Les informó que al día siguiente lanzarían el ataque para liberar los arrozales y les pidió verificar si los armamentos estaban en orden y distribuir un número adecuado de flechas. Ordenó reemplazar todas las corazas con las cotas de placas de la caballería ligera porque permitían mayor movilidad y no brillaban bajo el sol atrayendo las flechas. Ordenó hacer retirar las cabezas de los Orcos que todavía quedaban en las picas a la entrada de la ciudad, recomponer los cadáveres cuando fuera posible y sepultarlos. Ordenó que no se abatiera a los Orcos heridos o capturados sino que los hicieran prisioneros; y por último, ordenó reacondicionar las viejas prisiones subterráneas ubicadas entre los pozos en el centro de la ciudad y verificar que también hubiera agua limpia y vendajes para los enemigos heridos.
Se hizo un largo silencio, duro y sombrío como la hoja de una espada.
El lugarteniente más joven, un hombre alto de barba castaña corta y tupida, lo miró con unos ojos azules como el acero que brillaban de desilusión y rencor.
—Los Orcos exterminaron a mi familia, Señor mío —dijo finalmente—. Uno de mis hijos vaga ahora solo por el Reino de la Muerte al que llegó antes que yo y era todavía un niño. Los Orcos quemaron mi casa. Cada vez que cierro los ojos los gritos que se elevaban resuenan de nuevo y sé que es imposible para un hombre vivir tanto tiempo como para lograr olvidarlos.

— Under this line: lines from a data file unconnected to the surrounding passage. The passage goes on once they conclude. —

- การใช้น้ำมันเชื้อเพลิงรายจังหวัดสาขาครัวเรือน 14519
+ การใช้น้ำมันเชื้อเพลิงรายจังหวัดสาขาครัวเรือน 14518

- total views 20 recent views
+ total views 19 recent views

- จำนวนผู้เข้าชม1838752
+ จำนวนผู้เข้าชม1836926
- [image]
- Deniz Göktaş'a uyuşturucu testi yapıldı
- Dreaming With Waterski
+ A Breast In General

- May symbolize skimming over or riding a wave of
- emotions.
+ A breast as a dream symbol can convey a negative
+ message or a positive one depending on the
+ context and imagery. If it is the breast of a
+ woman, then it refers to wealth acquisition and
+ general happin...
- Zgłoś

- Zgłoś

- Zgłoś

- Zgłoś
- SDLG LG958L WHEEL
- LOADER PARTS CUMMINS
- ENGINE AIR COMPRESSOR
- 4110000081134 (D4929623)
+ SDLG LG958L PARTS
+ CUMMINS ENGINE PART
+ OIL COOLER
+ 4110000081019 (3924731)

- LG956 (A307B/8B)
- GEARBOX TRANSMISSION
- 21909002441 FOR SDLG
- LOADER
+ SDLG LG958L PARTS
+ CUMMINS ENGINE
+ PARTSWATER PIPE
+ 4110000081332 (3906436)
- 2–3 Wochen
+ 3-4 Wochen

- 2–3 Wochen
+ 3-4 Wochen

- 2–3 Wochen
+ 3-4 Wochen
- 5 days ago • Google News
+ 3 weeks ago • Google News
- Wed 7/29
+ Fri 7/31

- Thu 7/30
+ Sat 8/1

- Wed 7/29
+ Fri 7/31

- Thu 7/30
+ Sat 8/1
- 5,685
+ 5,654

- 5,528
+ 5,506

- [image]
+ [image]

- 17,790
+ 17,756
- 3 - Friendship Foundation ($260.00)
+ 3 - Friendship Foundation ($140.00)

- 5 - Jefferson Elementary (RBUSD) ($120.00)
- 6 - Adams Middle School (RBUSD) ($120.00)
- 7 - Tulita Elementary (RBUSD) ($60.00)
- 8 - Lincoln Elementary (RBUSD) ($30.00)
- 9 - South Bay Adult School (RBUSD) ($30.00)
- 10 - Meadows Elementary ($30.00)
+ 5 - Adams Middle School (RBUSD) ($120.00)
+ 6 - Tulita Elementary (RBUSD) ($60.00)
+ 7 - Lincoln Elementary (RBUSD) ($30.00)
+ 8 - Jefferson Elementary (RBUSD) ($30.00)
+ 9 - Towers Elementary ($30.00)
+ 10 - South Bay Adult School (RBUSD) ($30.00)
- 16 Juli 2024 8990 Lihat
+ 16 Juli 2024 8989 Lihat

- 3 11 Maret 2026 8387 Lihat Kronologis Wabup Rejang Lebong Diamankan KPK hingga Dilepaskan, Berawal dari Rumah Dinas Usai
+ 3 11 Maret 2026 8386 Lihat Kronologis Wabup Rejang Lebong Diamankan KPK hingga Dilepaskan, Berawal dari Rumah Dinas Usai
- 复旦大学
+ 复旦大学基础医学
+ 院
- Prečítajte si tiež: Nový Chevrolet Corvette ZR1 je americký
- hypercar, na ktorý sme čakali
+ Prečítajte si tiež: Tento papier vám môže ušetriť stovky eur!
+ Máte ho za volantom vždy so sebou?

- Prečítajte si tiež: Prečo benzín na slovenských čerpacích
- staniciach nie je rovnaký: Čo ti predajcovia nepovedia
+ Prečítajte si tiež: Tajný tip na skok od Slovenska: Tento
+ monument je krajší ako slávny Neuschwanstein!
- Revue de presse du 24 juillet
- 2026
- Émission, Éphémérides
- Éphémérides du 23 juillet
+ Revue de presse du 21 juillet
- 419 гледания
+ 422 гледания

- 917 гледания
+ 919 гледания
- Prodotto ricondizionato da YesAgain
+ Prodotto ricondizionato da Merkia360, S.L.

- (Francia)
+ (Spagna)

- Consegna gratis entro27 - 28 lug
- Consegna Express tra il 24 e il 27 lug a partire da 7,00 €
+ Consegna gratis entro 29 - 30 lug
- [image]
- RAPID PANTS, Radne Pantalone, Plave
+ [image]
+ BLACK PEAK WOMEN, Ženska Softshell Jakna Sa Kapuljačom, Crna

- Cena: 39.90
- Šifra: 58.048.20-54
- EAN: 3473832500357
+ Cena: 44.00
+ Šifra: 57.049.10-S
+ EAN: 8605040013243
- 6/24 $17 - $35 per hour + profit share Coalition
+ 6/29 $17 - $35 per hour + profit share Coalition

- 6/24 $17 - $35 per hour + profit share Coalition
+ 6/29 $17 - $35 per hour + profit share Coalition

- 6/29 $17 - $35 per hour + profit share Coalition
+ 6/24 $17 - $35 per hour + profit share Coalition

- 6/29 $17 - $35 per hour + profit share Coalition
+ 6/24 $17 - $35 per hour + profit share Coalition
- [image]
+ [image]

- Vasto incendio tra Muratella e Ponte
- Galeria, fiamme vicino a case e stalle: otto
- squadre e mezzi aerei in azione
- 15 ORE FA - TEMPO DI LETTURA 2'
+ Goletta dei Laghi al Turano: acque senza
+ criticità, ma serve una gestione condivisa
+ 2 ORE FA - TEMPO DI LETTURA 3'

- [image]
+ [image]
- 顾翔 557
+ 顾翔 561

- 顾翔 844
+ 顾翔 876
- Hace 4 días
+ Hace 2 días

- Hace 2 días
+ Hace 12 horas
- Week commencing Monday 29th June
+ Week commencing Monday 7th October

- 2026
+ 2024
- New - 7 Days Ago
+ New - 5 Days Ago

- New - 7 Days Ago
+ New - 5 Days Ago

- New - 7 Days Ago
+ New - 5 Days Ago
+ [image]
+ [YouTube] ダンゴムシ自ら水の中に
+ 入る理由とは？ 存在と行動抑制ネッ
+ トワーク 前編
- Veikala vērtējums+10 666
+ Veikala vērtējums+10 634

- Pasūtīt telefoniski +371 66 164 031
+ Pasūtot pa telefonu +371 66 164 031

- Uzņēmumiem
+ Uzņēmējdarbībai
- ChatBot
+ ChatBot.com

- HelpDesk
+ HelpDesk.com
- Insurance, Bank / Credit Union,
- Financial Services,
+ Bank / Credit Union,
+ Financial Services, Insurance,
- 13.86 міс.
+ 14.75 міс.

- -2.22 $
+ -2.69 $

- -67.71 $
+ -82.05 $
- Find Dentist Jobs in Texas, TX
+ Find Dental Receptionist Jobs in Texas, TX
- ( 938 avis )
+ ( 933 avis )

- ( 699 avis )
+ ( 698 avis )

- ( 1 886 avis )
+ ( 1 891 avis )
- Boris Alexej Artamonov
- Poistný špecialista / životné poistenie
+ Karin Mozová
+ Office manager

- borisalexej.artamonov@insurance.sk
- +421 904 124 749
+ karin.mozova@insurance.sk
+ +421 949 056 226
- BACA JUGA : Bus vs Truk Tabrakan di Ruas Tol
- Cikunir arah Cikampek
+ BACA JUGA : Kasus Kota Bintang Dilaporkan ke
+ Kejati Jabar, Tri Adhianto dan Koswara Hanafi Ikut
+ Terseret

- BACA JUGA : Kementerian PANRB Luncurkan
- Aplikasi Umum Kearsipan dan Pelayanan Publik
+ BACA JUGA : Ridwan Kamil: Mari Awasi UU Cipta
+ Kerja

Rankstrail miró largo rato al hombre antes de responder. Parecía buscar las palabras. Al cabo las halló.
—Creo que ningún dolor en el mundo es comparable al de un padre y una madre que se ven obligados a ver a su propio hijo antecederlos en la tumba. Sin embargo, he visto lo que los Orcos le hicieron a mi gente, a mi familia; por lo tanto, le ruego que ahora me permita hablarle como se le habla a un hermano —el Capitán se interrumpió, tomó aliento y prosiguió—. Tu dolor es el mío —le dijo al hombre—. Si a cambio de mi vida tu hijo pudiera volver a respirar, te juro que la daría. Si a cambio de mi mano tu dolor pudiera ser consolado, te juro que me la cortaría. Tu hijo no está solo en el Reino de los Muertos porque todos nuestros antepasados lo han acogido y consolado. Y en el momento en que nosotros pasemos al otro lado del viento, lo encontraremos esperándonos sobre praderas infinitas y cielos inmensos donde las estrellas brillan aun al sol. Daré la orden para que en cada aniversario de su muerte se pongan antorchas y flores en el lugar donde terminó su vida, porque perder el recuerdo del dolor es el más grave de los deshonores. Ahora ordeno que se preparen fosas decentes para los Orcos que murieron y lugares donde puedan sobrevivir y tener agua limpia aquellos que tomemos prisioneros.
—Señor mío —dijo el lugarteniente más anciano, un hombre algo encorvado de barba gris y blanca—, esos son Orcos.
—Pero nosotros no lo somos —respondió Rankstrail.